▽

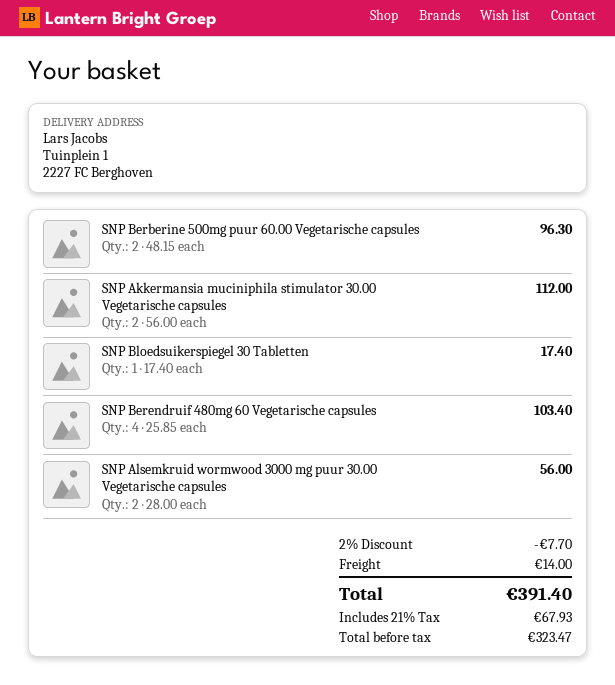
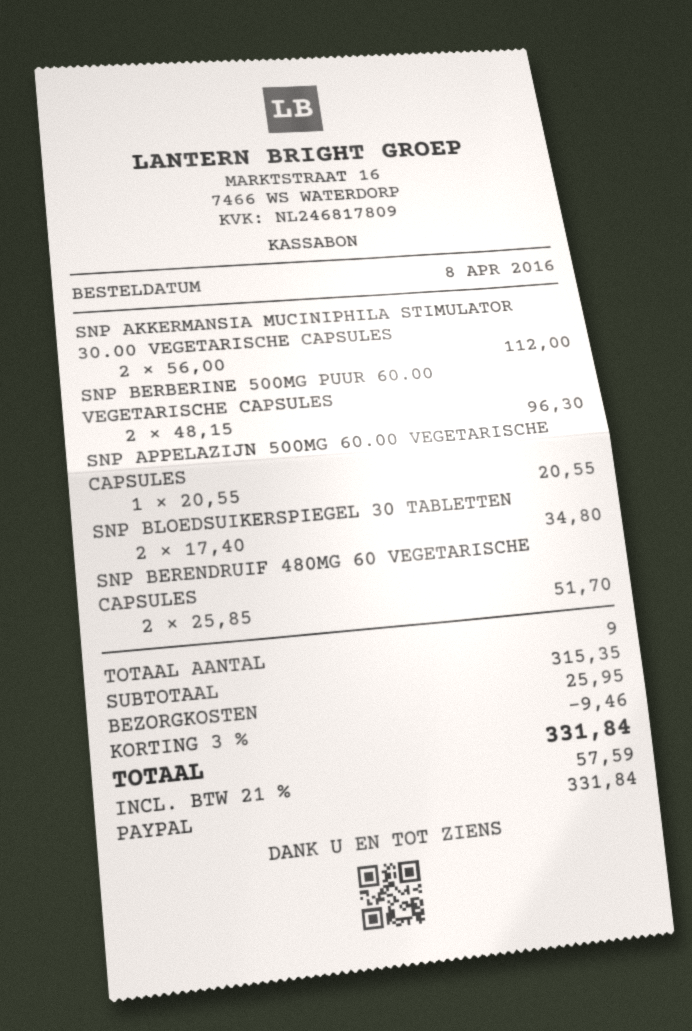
SNP Bloedsuikerspiegel 30 Tabletten: 1 x 17.40 = 17.40 -> 2 x 17.40 = 34.80
SNP Berendruif 480mg 60 Vegetarische capsules: 4 x 25.85 = 103.40 -> 2 x 25.85 = 51.70
SNP Alsemkruid wormwood 3000 mg puur 30.00 Vegetarische capsules: 2 x 28.00 = 56.00 -> none
SNP APPELAZIJN 500MG 60.00 VEGETARISCHE CAPSULES: none -> 1 x 20.55 = 20.55
discount: 2% = 7.70 -> 3% = 9.46
shipping: 14.00 -> 25.95
tax: 21% = 67.93 -> 21% = 57.59
total: 391.40 -> 331.84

△

▶ [Action item] Report every line of the records that contains the word "none".

▶ [Answer box]
SNP Alsemkruid wormwood 3000 mg puur 30.00 Vegetarische capsules: 2 x 28.00 = 56.00 -> none
SNP APPELAZIJN 500MG 60.00 VEGETARISCHE CAPSULES: none -> 1 x 20.55 = 20.55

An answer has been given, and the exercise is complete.